**What you need to do**
If a record contains a picture, skip the picture and transcribe the rest exactly.

**Material for this exercise**
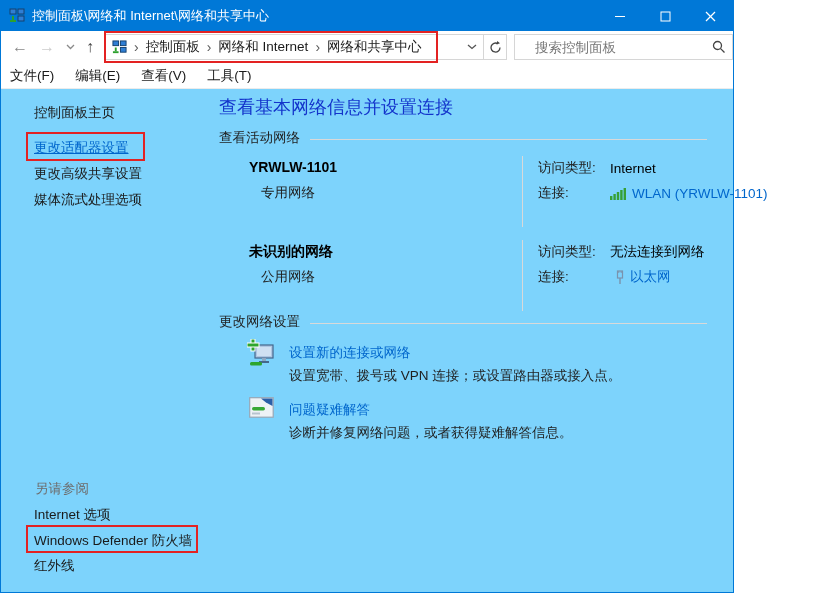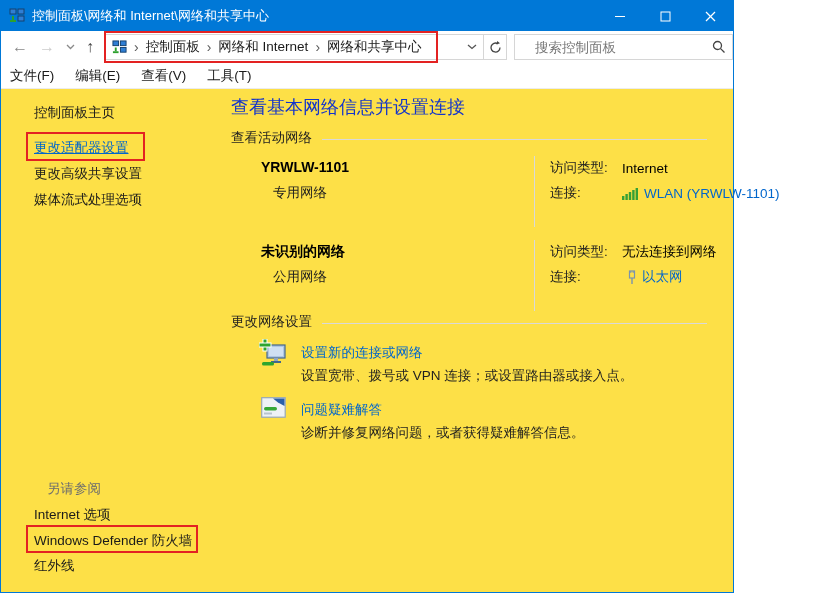--- a/index.html
+++ b/index.html
@@ -58,7 +58,7 @@
   }
   .menu-item { color: #1a1a1a; cursor: default; }
   
-  .main { flex: 1; display: flex; background: #fde047; position: relative; gap: 12px; }
+  .main { flex: 1; display: flex; background: #7dd3fc; position: relative; }
   .sidebar { width: 210px; flex: 0 0 210px; position: relative; }
   .side-item { position: absolute; left: 33px; white-space: nowrap; color: #1a1a1a; cursor: pointer; }
   .side-item.linked { color: var(--c-link, #0066cc); text-decoration: underline; }

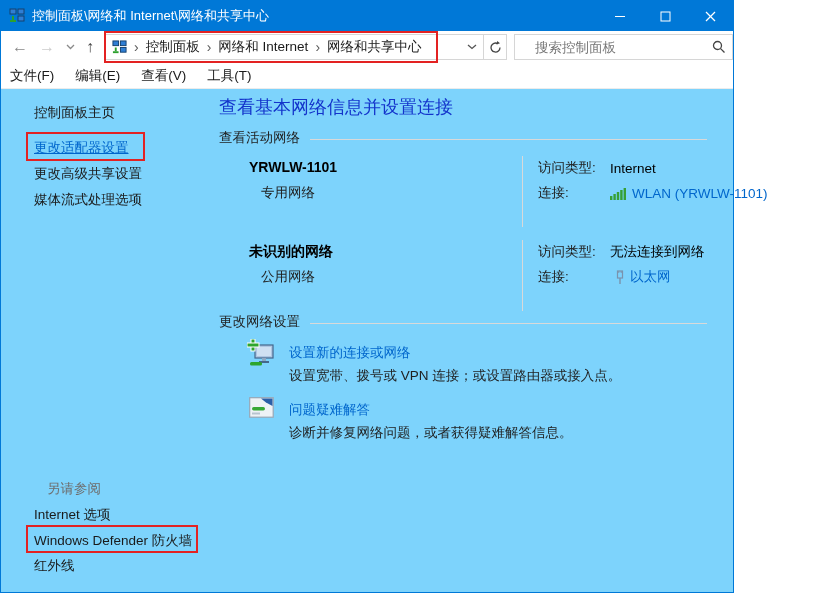--- a/index.html
+++ b/index.html
@@ -62,7 +62,7 @@
   .sidebar { width: 210px; flex: 0 0 210px; position: relative; }
   .side-item { position: absolute; left: 33px; white-space: nowrap; color: #1a1a1a; cursor: pointer; }
   .side-item.linked { color: var(--c-link, #0066cc); text-decoration: underline; }
-  .side-header { position: absolute; left: 46px; color: #6d6d6d; }
+  .side-header { position: absolute; left: 34px; color: #6d6d6d; }
   .content { flex: 1; position: relative; }
   .page-title {
     position: absolute; top: 6px; left: 8px;

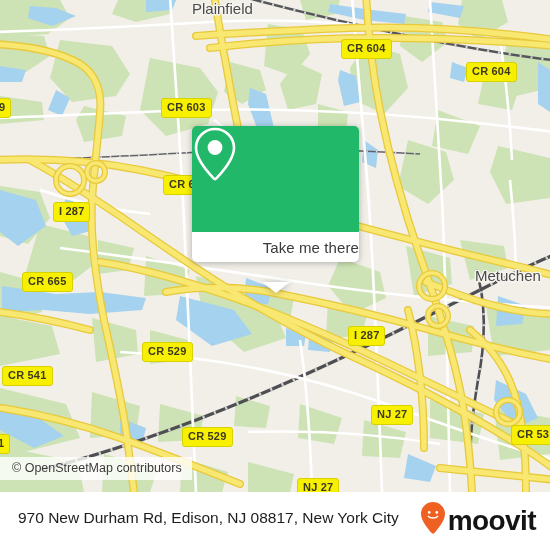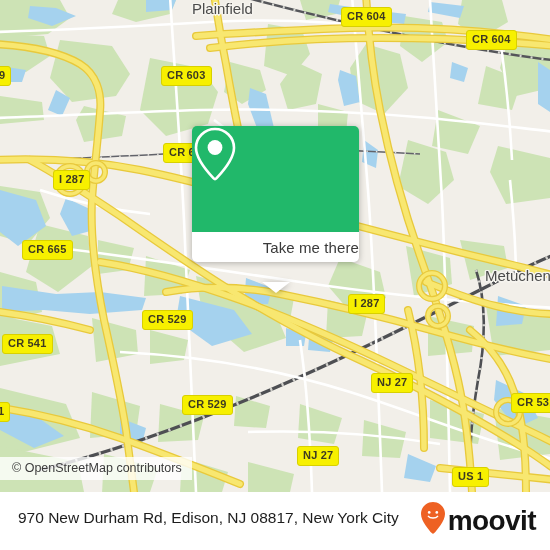--- a/index.html
+++ b/index.html
@@ -29,6 +29,7 @@
     white-space:nowrap;
     letter-spacing:.2px;
     box-sizing:border-box;
+    margin-top:32px;
   }
 
   

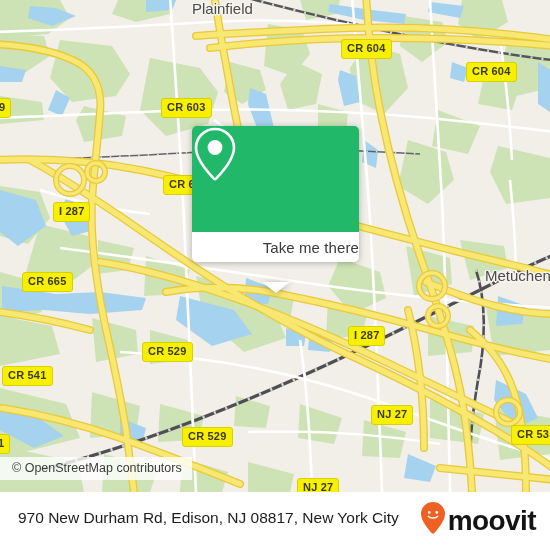--- a/index.html
+++ b/index.html
@@ -288,7 +288,7 @@
     </svg>
 
     <div class="place" style="left:192px;top:0px;">Plainfield</div>
-    <div class="place" style="left:485px;top:267px;">Metuchen</div>
+    <div class="place" style="left:475px;top:267px;">Metuchen</div>
 
     <div class="shield" style="left:-7px;top:66px;">9</div>
     <div class="shield" style="left:161px;top:66px;">CR 603</div>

**Written solution**
--- a/index.html
+++ b/index.html
@@ -58,7 +58,7 @@
   }
   .menu-item { color: #1a1a1a; cursor: default; }
   
-  .main { flex: 1; display: flex; background: #fde047; position: relative; gap: 12px; }
+  .main { flex: 1; display: flex; background: #7dd3fc; position: relative; }
   .sidebar { width: 210px; flex: 0 0 210px; position: relative; }
   .side-item { position: absolute; left: 33px; white-space: nowrap; color: #1a1a1a; cursor: pointer; }
   .side-item.linked { color: var(--c-link, #0066cc); text-decoration: underline; }

--- a/index.html
+++ b/index.html
@@ -62,7 +62,7 @@
   .sidebar { width: 210px; flex: 0 0 210px; position: relative; }
   .side-item { position: absolute; left: 33px; white-space: nowrap; color: #1a1a1a; cursor: pointer; }
   .side-item.linked { color: var(--c-link, #0066cc); text-decoration: underline; }
-  .side-header { position: absolute; left: 46px; color: #6d6d6d; }
+  .side-header { position: absolute; left: 34px; color: #6d6d6d; }
   .content { flex: 1; position: relative; }
   .page-title {
     position: absolute; top: 6px; left: 8px;

--- a/index.html
+++ b/index.html
@@ -29,6 +29,7 @@
     white-space:nowrap;
     letter-spacing:.2px;
     box-sizing:border-box;
+    margin-top:32px;
   }
 
   

--- a/index.html
+++ b/index.html
@@ -288,7 +288,7 @@
     </svg>
 
     <div class="place" style="left:192px;top:0px;">Plainfield</div>
-    <div class="place" style="left:485px;top:267px;">Metuchen</div>
+    <div class="place" style="left:475px;top:267px;">Metuchen</div>
 
     <div class="shield" style="left:-7px;top:66px;">9</div>
     <div class="shield" style="left:161px;top:66px;">CR 603</div>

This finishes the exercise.